Bernie Sanders, le sénateur progressiste du Vermont, que l'on a vu pour la dernière fois en Californie défier Hillary Clinton pour l'investiture démocrate à la présidentielle, est de retour sur les ondes. Cette fois-ci, il exhorte les électeurs à soutenir la Proposition 61, qui plafonnerait le prix que les entreprises pharmaceutiques pourraient facturer à l'État pour les médicaments qu'il achète.
« Il est grand temps que les Américains s'insurgent contre la cupidité de l'industrie pharmaceutique », déclare Sanders dans le spot télévisé de 30 secondes diffusé depuis la semaine dernière. « La Proposition 61 représente un pas en avant crucial… et portera un coup dur à cette industrie avide, avec des répercussions dans tout le pays. »
Cette mesure est l'une des plus coûteuses du scrutin de novembre, ses opposants, dont plusieurs des plus grandes sociétés pharmaceutiques du pays, ayant levé plus de 86 millions de dollars pour la faire échouer, contre environ 15 millions de dollars provenant de ses partisans, parmi lesquels figurent l'AIDS Healthcare Foundation et la California Nurses Association.

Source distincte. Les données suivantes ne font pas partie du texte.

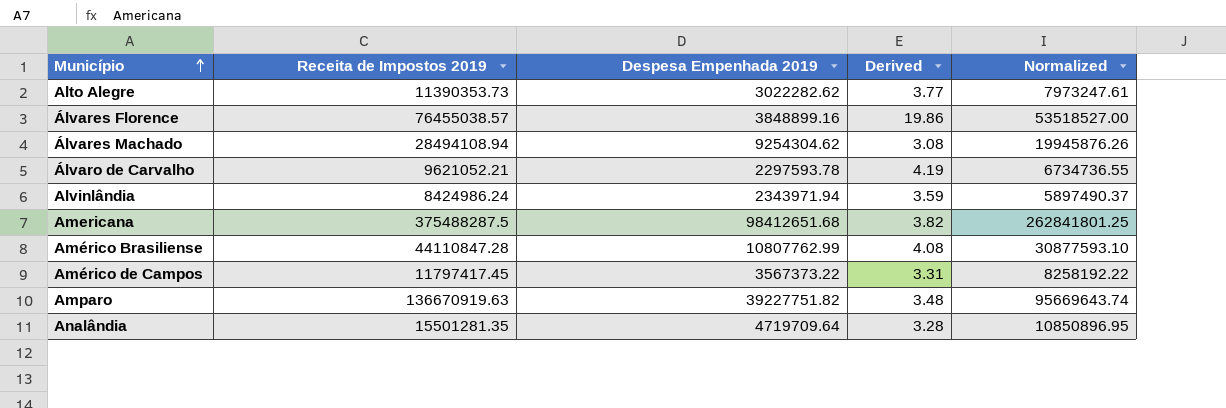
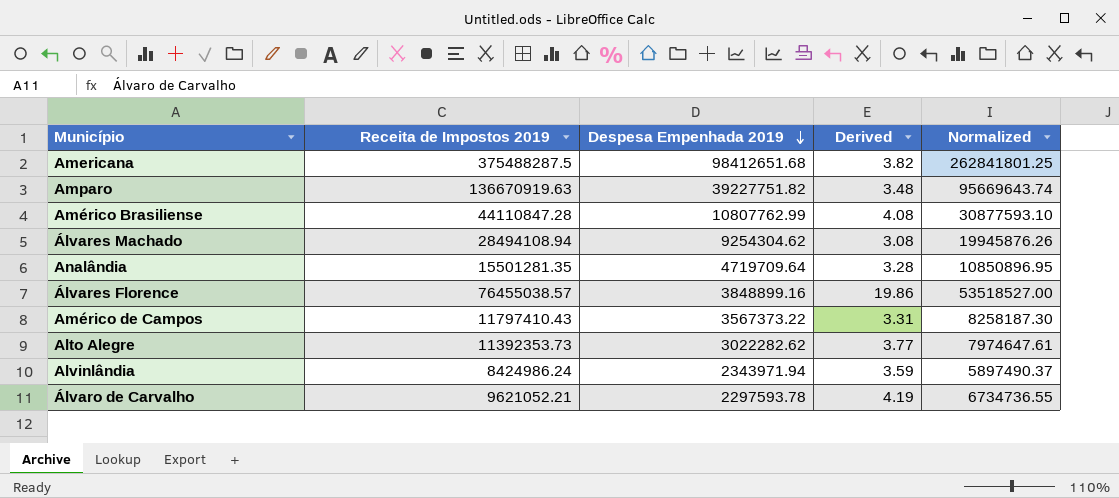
row order: Município ascending -> Despesa Empenhada 2019 descending
Américo de Campos | Receita de Impostos 2019: 11797417.45 -> 11797410.43
Américo de Campos | Normalized: 8258192.22 -> 8258187.30
Alto Alegre | Receita de Impostos 2019: 11390353.73 -> 11392353.73
Alto Alegre | Normalized: 7973247.61 -> 7974647.61

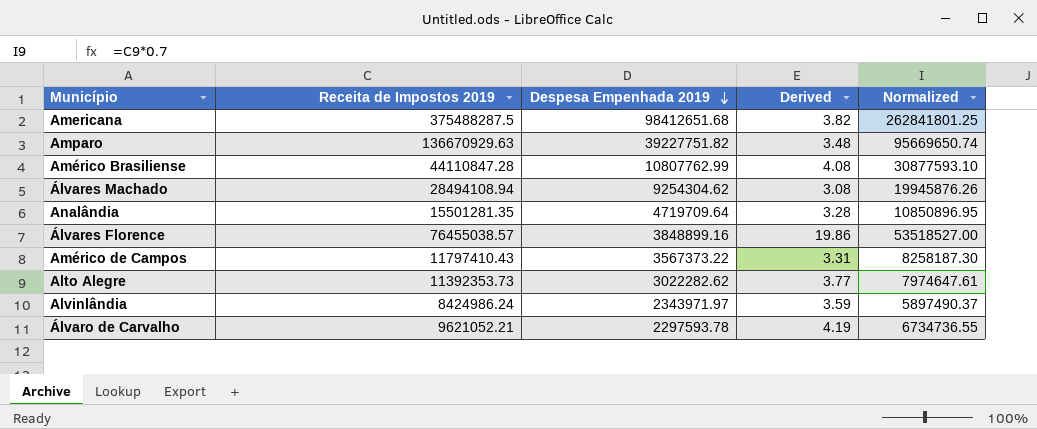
Amparo | Receita de Impostos 2019: 136670919.63 -> 136670929.63
Amparo | Normalized: 95669643.74 -> 95669650.74
Alvinlândia | Despesa Empenhada 2019: 2343971.94 -> 2343971.97

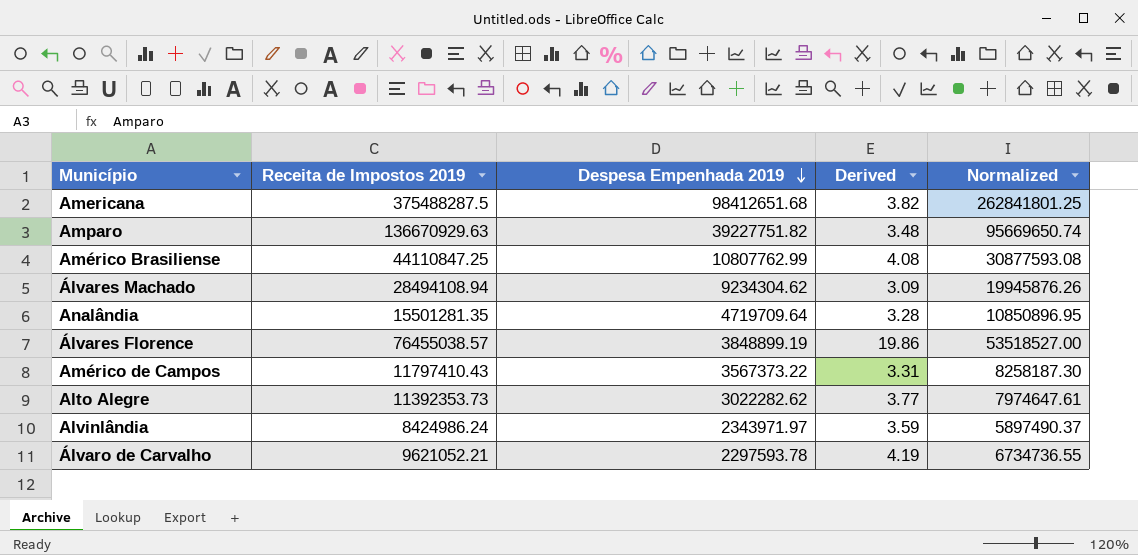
Américo Brasiliense | Receita de Impostos 2019: 44110847.28 -> 44110847.25
Américo Brasiliense | Normalized: 30877593.10 -> 30877593.08
Álvares Machado | Despesa Empenhada 2019: 9254304.62 -> 9234304.62
Álvares Machado | Derived: 3.08 -> 3.09
Álvares Florence | Despesa Empenhada 2019: 3848899.16 -> 3848899.19

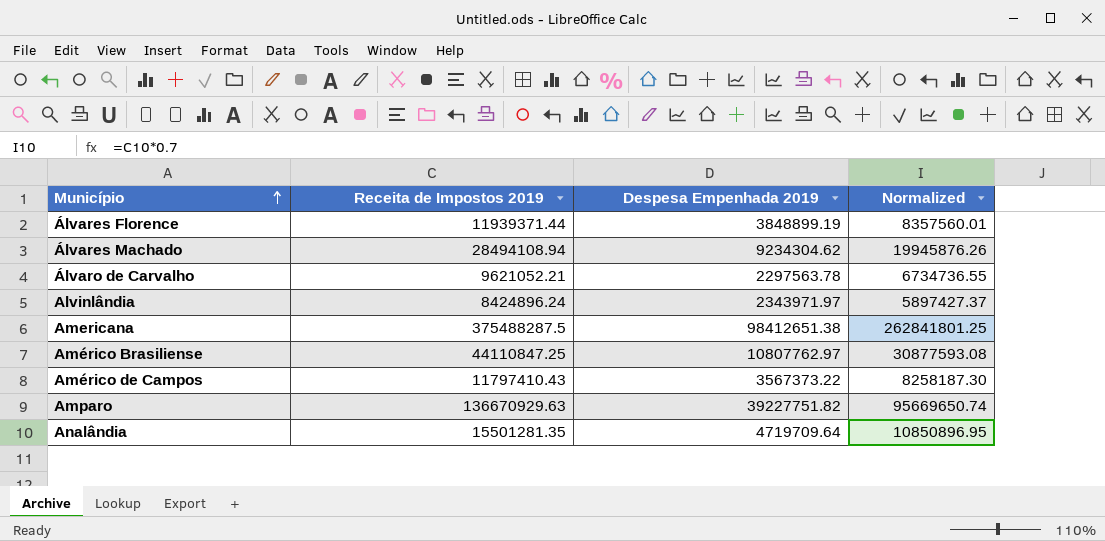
row order: Despesa Empenhada 2019 descending -> Município ascending
column Derived | formula: [Receita de Impostos 2019] / [Despesa Empenhada 2019] -> none
row Alto Alegre: 11392353.73 | 3022282.62 | 3.77 | 7974647.61 -> none
Álvares Florence | Receita de Impostos 2019: 76455038.57 -> 11939371.44
Álvares Florence | Normalized: 53518527.00 -> 8357560.01
Álvaro de Carvalho | Despesa Empenhada 2019: 2297593.78 -> 2297563.78
Alvinlândia | Receita de Impostos 2019: 8424986.24 -> 8424896.24
Alvinlândia | Normalized: 5897490.37 -> 5897427.37
Americana | Despesa Empenhada 2019: 98412651.68 -> 98412651.38
Américo Brasiliense | Despesa Empenhada 2019: 10807762.99 -> 10807762.97

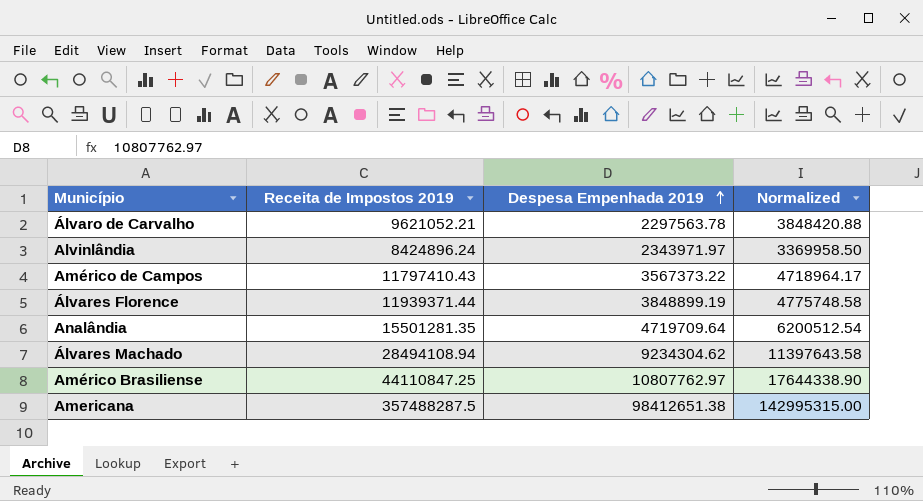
row order: Município ascending -> Despesa Empenhada 2019 ascending
column Normalized | formula: [Receita de Impostos 2019] * 0.7 -> [Receita de Impostos 2019] * 0.4
row Amparo: 136670929.63 | 39227751.82 | 95669650.74 -> none
Americana | Receita de Impostos 2019: 375488287.5 -> 357488287.5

Cette initiative obligerait l'État à ne pas payer plus cher pour les médicaments qu'il achète actuellement pour des groupes comme les bénéficiaires de Medi-Cal et les employés du secteur public retraités que le gouvernement fédéral ne paie pour les médicaments destinés au Département des affaires des anciens combattants, qui négocie avec les sociétés pharmaceutiques et paie environ 20 % de moins pour les médicaments que les autres agences gouvernementales.
Les opposants affirment que cette mesure soumise au vote augmenterait le prix des médicaments pour les anciens combattants et limiterait l'accès aux médicaments pour tous les Californiens, puisqu'elle fixerait des prix anormalement bas que les entreprises pharmaceutiques ne pourraient pas maintenir.
Un sondage Field publié le mois dernier a révélé que 50 % des électeurs californiens susceptibles de voter soutenaient le projet de loi, contre seulement 16 % d'opposants. Cependant, les 34 % d'électeurs indécis seront la cible d'un déluge de publicités télévisées des deux camps dans les semaines précédant l'élection du 8 novembre.